I recently watched TLC's "Breaking Amish" series on Netflix. I'm not sure why it intrigued me. Most of it kind of irritated me...way too much drama and bad attitudes. But it spurred on some interesting thoughts, hence this blog post.

"Breaking Amish" chronicles the story of five young Amish/Mennonite people that leave their communities and set off into the outside world. Their journey takes them to New York City as a start, where they get a huge culture shock and dive head first into all that the "English" lifestyle has to offer.

The series is not without plenty of drama, and I found myself fast forwarding a lot. But I think the thing that intrigued me most was the interactions with their families before and after their escapades.

Before they left for the big city, each one was spoken to by one or more family members. They were all told that if they went out and did the things they were planning to, that they would be shunned. When they returned, they were shocked to find that their families would no longer speak to them. One girl's friends even ran from her with their hands on their faces like blinders when they saw her approach in her English clothing. She was heartbroken.

Now, don't get me wrong. I am not in any way saying that the Amish lifestyle is right. I disagree with their biblical beliefs entirely, and if I ever had the chance to become friends with someone from that community, I would greatly encourage them to leave.

But the attitudes of  those kids with their families had me shaking my head.

Dude...what did you think was going to happen?

They told you they were not okay with what you were doing. You knew it was against everything they believed in, and you still went on your merry way and did whatever the heck you wanted.
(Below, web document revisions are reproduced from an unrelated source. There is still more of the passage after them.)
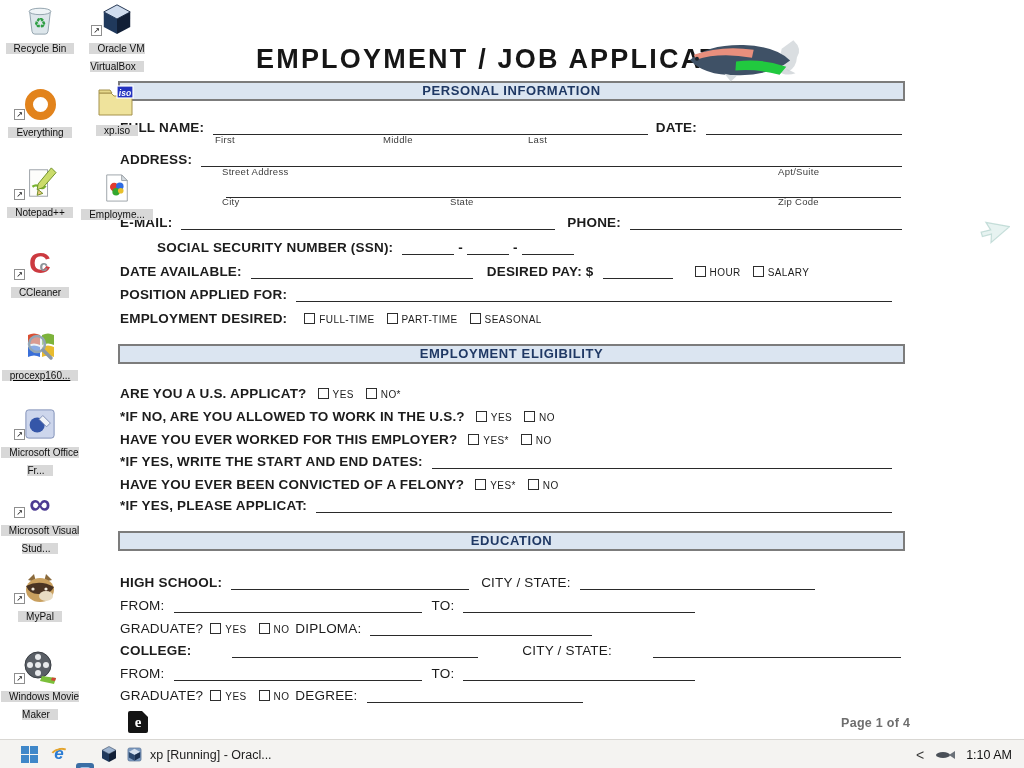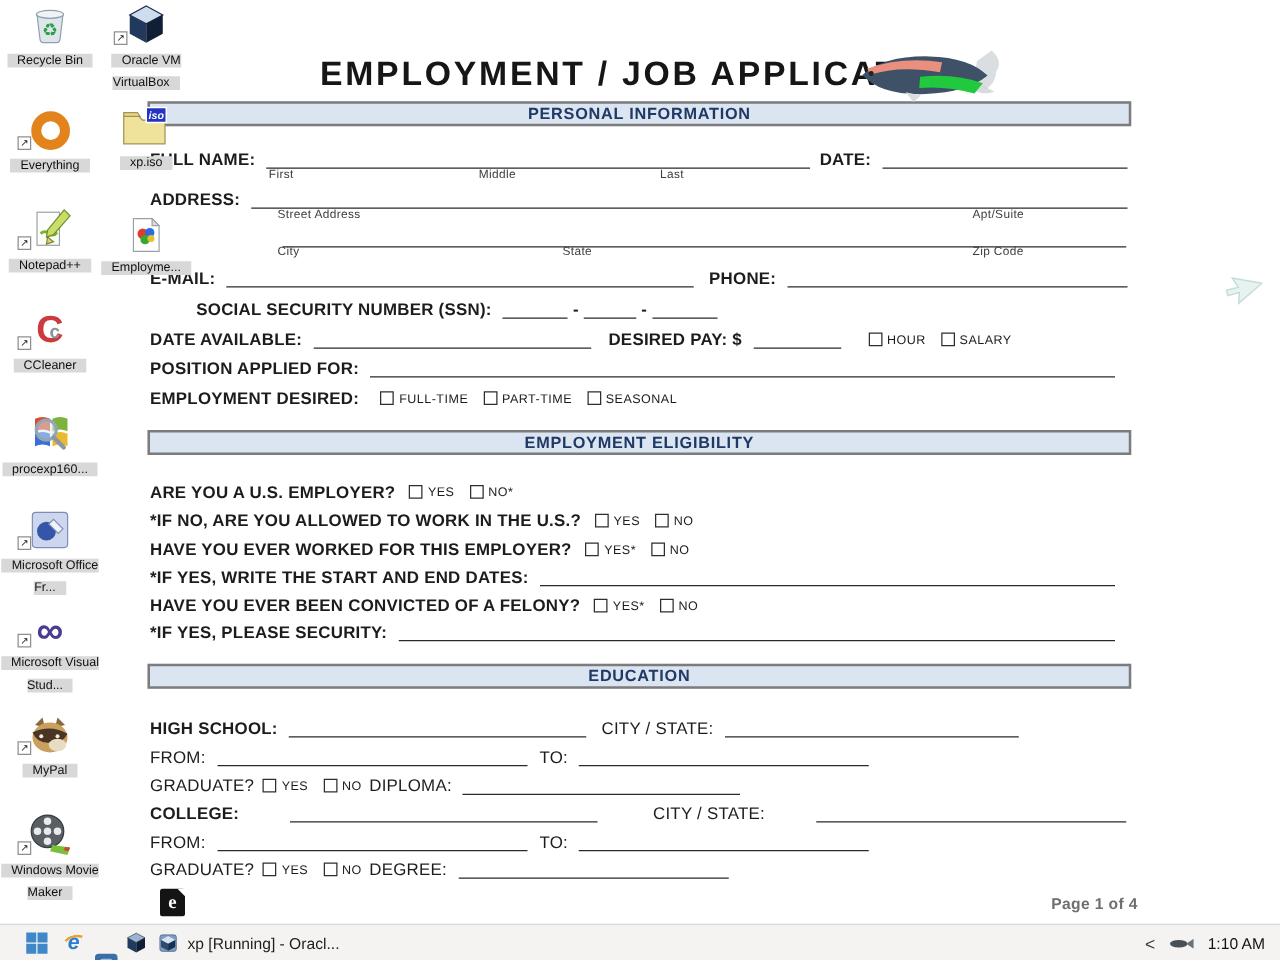"procexp160..." div.dcell { text-decoration: none -> underline }
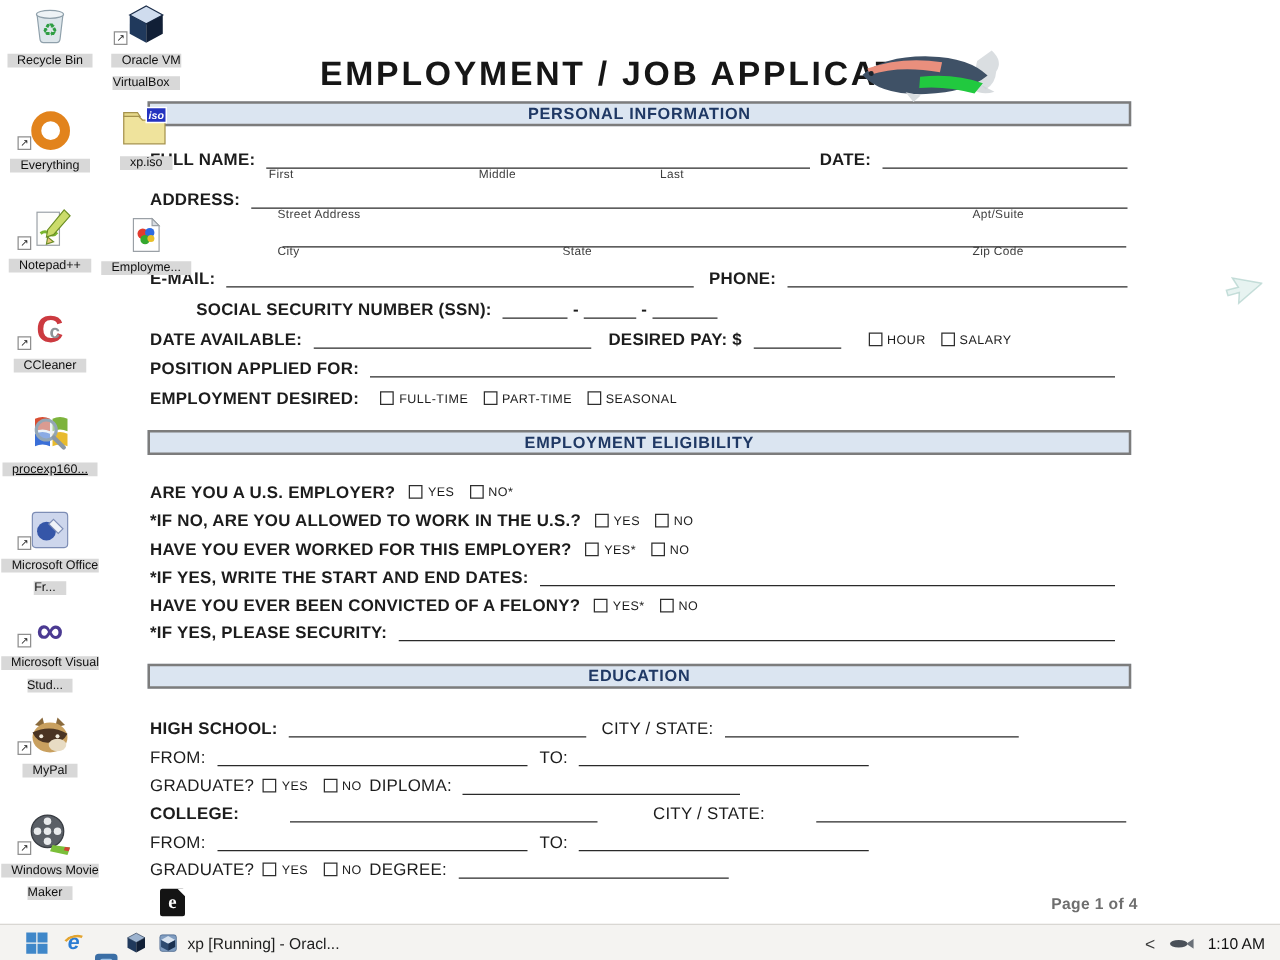"ARE YOU A U.S. EMPLOYER?" span.lbl { text: EMPLOYER -> APPLICAT }
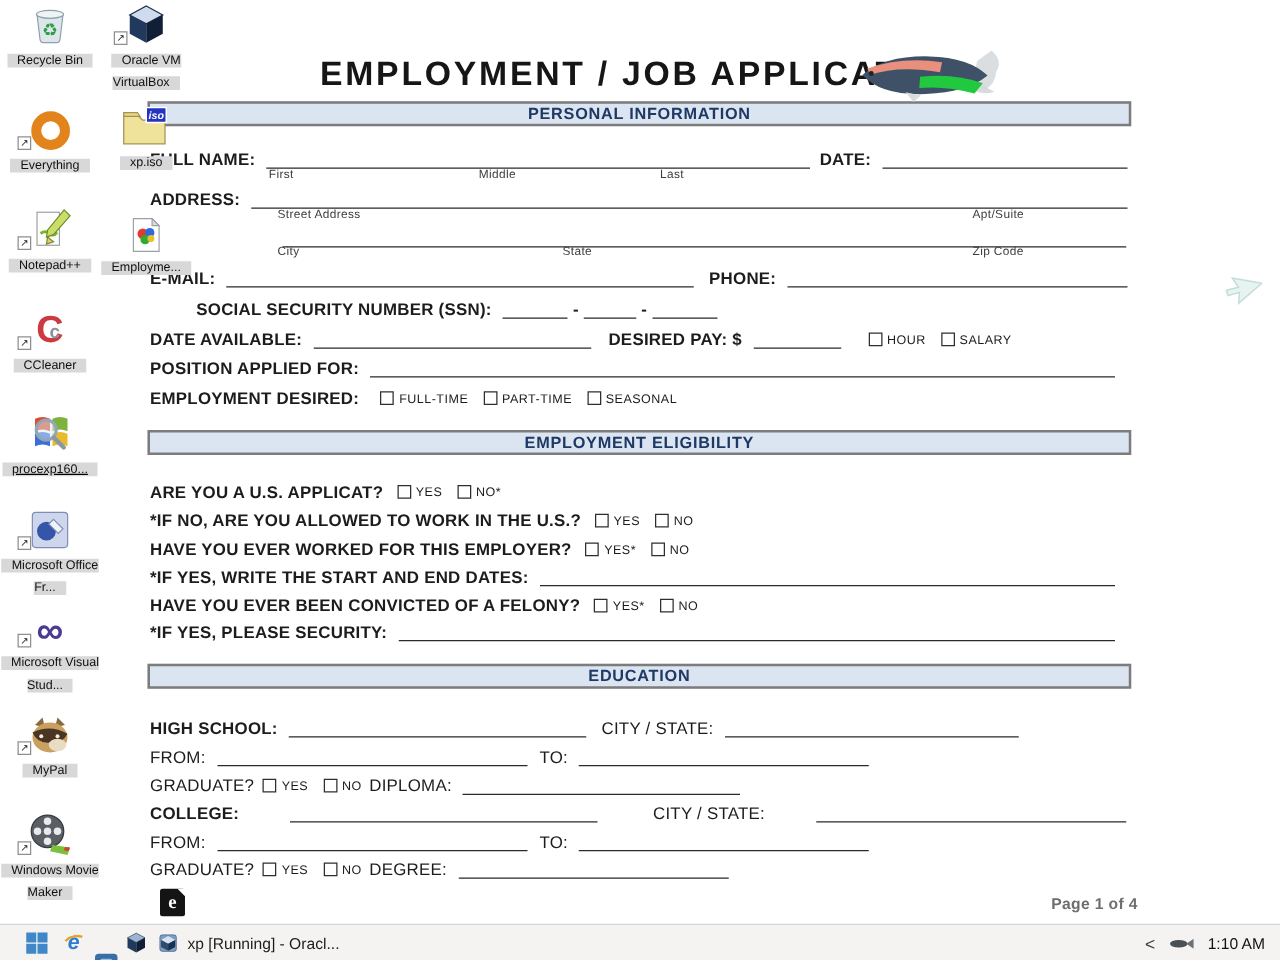"*IF YES, PLEASE SECURITY:" span.lbl { text: SECURITY -> APPLICAT }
Sure, you should be able to make a life for yourself and make decisions on your own. But then to come home and demand that the people who gave you a good and fair warning be tolerant of your new lifestyle? Sorry. It doesn't work that way.

Here is where I believe we have the biggest problem in society today. Everyone wants acceptance and believes that it shouldn't matter what anyone does, you should love and accept them anyways. Maybe some people are okay with this sort of mindset. Heaven knows the media and all the liberal/feminist/feel good junkies of the country are all about just accepting people for "who they are" (aka what they decide to do with their lives). But for me, that's not how it works.

May this be a declaration to my friends and family.

I love you. I will always love you.

But I do not have to love what you do.

I do not have to accept the lifestyles, habits, addictions, choices, or sexual partners you choose to associate with.
I do not have to be okay with the words you use, the friends you hang out with, or your lack of Biblical influence and devotion.
I don't have to tolerate your attitude.
I don't have to act like everything is okay when you are blatantly being disrespectful, partaking in things I don't agree with or living in a way that is opposite of everything I hold dear and important to me.

Love does not equal acceptance. I can love you, the person I have always loved and will continue to. But that doesn't mean I have to accept that you are doing all the things I am against.

Where does grace fit in, you ask? Grace does not gloss over wrong. Grace loves and encourages to do the right thing. Grace does not just leave a person in their pit, afraid to say anything contrary because that person might be offended. Grace loves in spite of wrong, but is not tolerant of it. Grace encourages change and restoration.

So while you are out there finding yourself, remember that I am here with a willing ear and warm hug. I will always love you, but I will never stop praying for you, encouraging you to do the right thing, and hating all the horrid things that are trapping you and keeping you from a rich, fulfilling life in Christ.